Z Facebooka wyciekło 419 milionów numerów telefonów. Kolejna wpadka giganta

3 minuty czytania
Komentarze

Na początku roku Facebook został ukarany kwotą pięciu miliardów dolarów za naruszenia prywatności. W międzyczasie wyszło na jaw jeszcze kilka innych afer ze wspomnianym gigantem w roli głównej, jednak żadna z nich nie była tak poważna, jak ta, która wybuchła dzisiaj. Co tu dużo mówić… Facebook znowu zaliczył wpadkę, za którą zapewne przyjdzie mu słono zapłacić. Poszkodowani jesteśmy oczywiście jak zwykle my, użytkownicy. Z portalu wyciekło bowiem aż 419 milionów numerów telefonów.

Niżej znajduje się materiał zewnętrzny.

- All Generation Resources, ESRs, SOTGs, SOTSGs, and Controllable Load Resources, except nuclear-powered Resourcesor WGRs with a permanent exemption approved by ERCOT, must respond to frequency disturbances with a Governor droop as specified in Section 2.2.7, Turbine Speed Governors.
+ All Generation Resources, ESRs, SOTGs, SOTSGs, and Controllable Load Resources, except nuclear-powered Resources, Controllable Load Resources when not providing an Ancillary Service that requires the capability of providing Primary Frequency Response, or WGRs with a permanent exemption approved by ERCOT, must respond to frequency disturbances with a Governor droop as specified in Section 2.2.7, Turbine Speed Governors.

Wyciek numerów telefonów z Facebooka

jak zagrozić facebookowi

Podczas rejestracji na Facebooku, która swoją drogą może przestać być darmowa, portal wymaga od nas m.in. numeru telefonu lub adresu e-mail. Tylko od nas zależy, co zdecydujemy się podać. Wiele osób wybiera pierwszą opcję, czego najprawdopodobniej teraz pożałuje. Oczywiście nie tylko oni, bo Facebook ma wiele metod na wyciągniecie od nas numeru telefonu nawet poza rejestracją. Dziś serwis TechCrunch poinformował, że doszło do ogromnego wycieku danych z Facebooka. Światło dzienne ujrzało ponad 419 milionów numerów telefonów, które na dodatek były powiązane z konkretnymi profilami na portalu (czyt. numery telefonu można z łatwością przypisać do konkretnych osób).

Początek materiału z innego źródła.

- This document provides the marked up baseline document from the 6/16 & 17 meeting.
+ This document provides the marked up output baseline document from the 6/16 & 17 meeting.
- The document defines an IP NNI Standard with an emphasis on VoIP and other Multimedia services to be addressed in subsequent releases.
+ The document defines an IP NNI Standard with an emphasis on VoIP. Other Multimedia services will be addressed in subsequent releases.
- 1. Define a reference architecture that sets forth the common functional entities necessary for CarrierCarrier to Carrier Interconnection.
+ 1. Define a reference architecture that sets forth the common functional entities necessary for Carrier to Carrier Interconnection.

Zobacz także: Mapy Google z nową, świetną funkcją. Postawiono na lepszą integrację ze Street View

Nie da się ukryć, że jest to poważne naruszenie naszej prywatności. Jeszcze bardziej gorszący jest fakt, iż wspomniane dane leżały sobie ot tak na zupełnie niechronionym serwerze – niezabezpieczone żadnym hasłem. Dostęp do kilku baz danych odkrył badacz bezpieczeństwa Sanyam Jai, który dodał, że znalazł w nich także numery telefonów do kilku popularnych celebrytów. Nie jest on jednak w stanie wskazać osoby, która wydostała te dane z Facebooka. Nie wiadomo także, czy zdążyła już wykorzystać je do „niecnych celów”.

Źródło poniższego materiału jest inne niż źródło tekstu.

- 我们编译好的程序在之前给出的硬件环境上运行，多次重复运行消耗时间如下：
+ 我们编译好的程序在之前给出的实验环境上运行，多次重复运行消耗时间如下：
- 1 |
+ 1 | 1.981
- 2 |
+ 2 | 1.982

Facebook wyciek numerów telefonów

Światło dzienne ujrzały dane osób z wielu krajów. Poza numerami telefonów w niektórych przypadkach wypłynęły także imiona i nazwiska użytkowników, daty ich urodzin, płeć oraz kraj i miasto zamieszkania. Mówiąc krótko: wszystko, co wiele firm / hakerów może sobie wymarzyć.

Facebook komentuje sprawę

Wyciek stał się już na tyle medialny, że Facebook nie miał wyjścia i musiał skomentować całą sprawę. Zrobił to jednak w swoim stylu, czyli w najgorszym z możliwych. Gigant poinformował bowiem, że opisywane dane są stare i nie ma dowodów na to, że doszło do jakichkolwiek naruszeń w stosunku do kont użytkowników. Rzecznik dodał także, że dane te zostały pozyskane jeszcze przed tym, jak Facebook wyłączył możliwość odnajdywania innych użytkowników po ich numerze telefonu. Dane zostały już usunięte z niechronionego serwera, jednak jak wiadomo, w internecie nic nie ginie.

Podsumowanie

Facebook znowu się skompromitował, za co mam nadzieję, słono zapłaci. Z drugiej jednak strony zdaje sobie sprawę, że jakąkolwiek karę na niego nałożą, to portal Marka Zuckerberga bez problemu ją zapłaci, a po tygodniu zapomni. Facebook zarabia bowiem tak dużo, że ciężko ukarać go kwotą, która w znaczącym stopniu się na nim odbije. Coś czuję, że o odkrytym dzisiaj wycieku jeszcze nie raz usłyszymy. Gdy tak się stanie, to na pewno będziemy Was informować na bieżąco.